(Collected data entries)
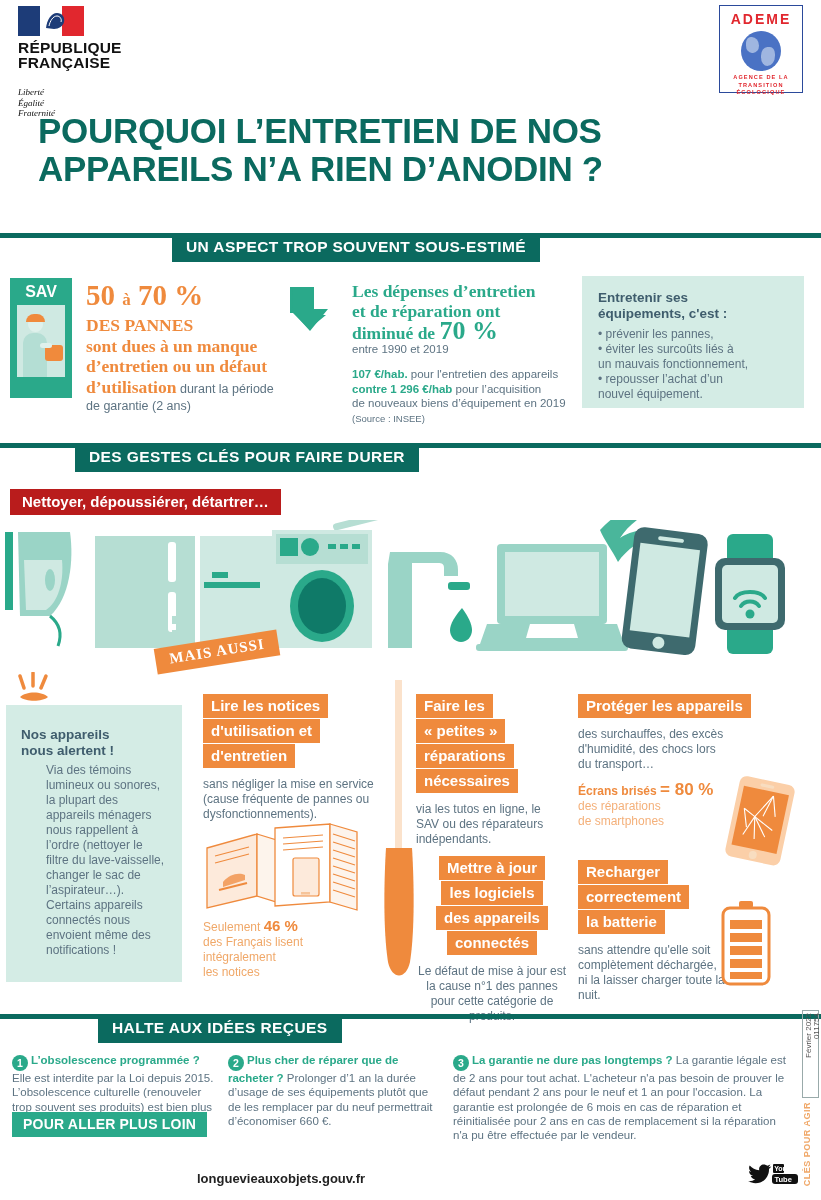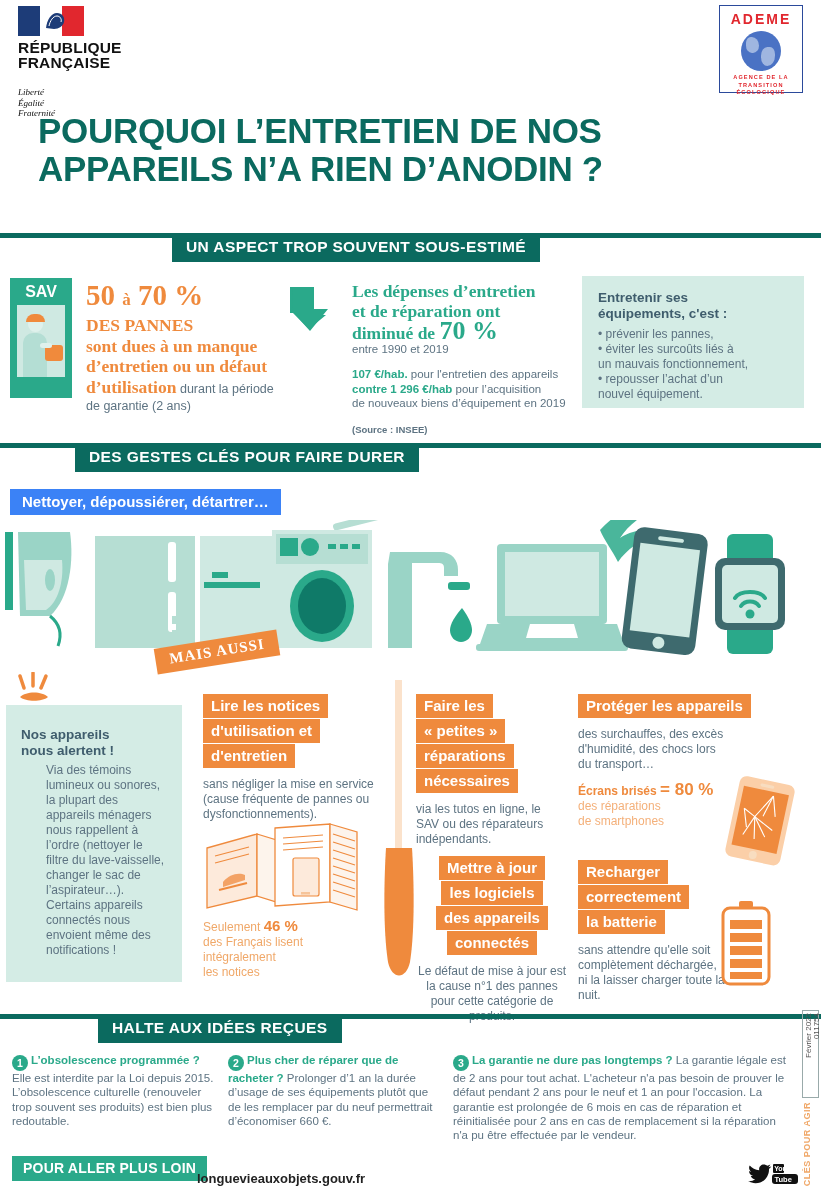--- a/index.html
+++ b/index.html
@@ -59,29 +59,29 @@
   .stat1 .nrm { font-family:"Liberation Sans", sans-serif; font-weight:normal; color:#5d7382; font-size:12.5px; }
 
   .arrow { position:absolute; left:288px; top:283px; width:52px; height:52px; }
 
   .stat2 { position:absolute; left:352px; top:281px; width:230px; }
   .stat2 .hd { font-family:"Liberation Serif", serif; font-weight:bold; color:#2aa98a; font-size:17.5px; line-height:20px; }
   .stat2 .pct { font-family:"Liberation Serif", serif; font-weight:bold; color:#2aa98a; font-size:26px; }
   .stat2 .yrs { font-size:11.5px; color:#5d7382; }
   .stat2 .blk { margin-top:12px; font-size:11.5px; line-height:14.5px; color:#5d7382; }
   .stat2 .blk b { color:#2aa98a; }
-  .stat2 .src { font-size:9.5px; margin-top:12px;font-weight:bold; }
+  .stat2 .src { font-size:9.5px; margin-top:1px; }
 
   .teal-card { position:absolute; left:582px; top:276px; width:222px; height:132px;
                background:#d4ece5; padding:14px 16px; }
   .teal-card h4 { font-size:13.5px; line-height:16px; color:#3f5d6d; font-weight:bold; margin-bottom:5px;}
   .teal-card p { font-size:12px; line-height:15px; color:#5d7382; }
 
   
-  .subbanner { position:absolute; background:#3b82f6; color:#fff; font-size:15px;
+  .subbanner { position:absolute; background:#b91c1c; color:#fff; font-size:15px;
                font-weight:bold; padding:4px 12px 5px; }
   .devices { position:absolute; left:0; top:520px; width:821px; height:160px; }
 
   .mais-aussi { position:absolute; left:155px; top:639px; background:#ef8a3d; color:#fff;
     font-family:"Liberation Serif", serif; font-weight:bold; font-size:15px; letter-spacing:1px;
     padding:4px 14px 5px; transform:rotate(-9deg); }
 
   
   .mint-card { position:absolute; left:6px; top:705px; width:176px; height:277px; background:#d4ece5;
                padding:22px 15px 0; }
@@ -121,21 +121,21 @@
   .idea { position:absolute; top:1053px; font-size:11.5px; line-height:14.3px; color:#5d7382; }
   .idea .num { display:inline-block; width:16px; height:16px; border-radius:50%; background:#2aa98a;
                color:#fff; font-weight:bold; font-size:10.5px; text-align:center; line-height:16px;
                vertical-align:-3px; margin-right:3px; }
   .idea b { color:#2aa98a; }
   .i1 { left:12px; width:205px; }
   .i2 { left:228px; width:215px; }
   .i3 { left:453px; width:340px; }
 
   
-  .footer-tag { position:absolute; left:12px; top:1156px; background:#2aa98a; color:#fff;
+  .footer-tag { position:absolute; left:12px; top:1112px; background:#2aa98a; color:#fff;
                 font-weight:bold; font-size:14px; padding:4px 11px 5px; letter-spacing:.2px;}
   .footer-url { position:absolute; left:197px; top:1171px; font-size:13px; font-weight:bold; color:#222; }
   .social { position:absolute; right:22px; top:1164px; display:flex; align-items:center; }
 
   
   .side-ref { position:absolute; right:2px; top:1010px; width:17px; height:88px;
               border:1px solid #9aa; }
   .side-ref span, .side-agir span { writing-mode:vertical-rl; transform:rotate(180deg);
               display:block; white-space:nowrap; }
   .side-ref span { font-size:8px; color:#555; padding:3px 0 0 3px; }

TASK OBJECTIVE ▸ Extract from the records above the lines from the one containing "font-weight:bold; font-size:15px; letter-spacing:1px;" to the one containing "-121,21 +121,21 @@", both lines included, exactly as they appear and with nothing else.

REPLY ▸
     font-family:"Liberation Serif", serif; font-weight:bold; font-size:15px; letter-spacing:1px;
     padding:4px 14px 5px; transform:rotate(-9deg); }
 
   
   .mint-card { position:absolute; left:6px; top:705px; width:176px; height:277px; background:#d4ece5;
                padding:22px 15px 0; }
@@ -121,21 +121,21 @@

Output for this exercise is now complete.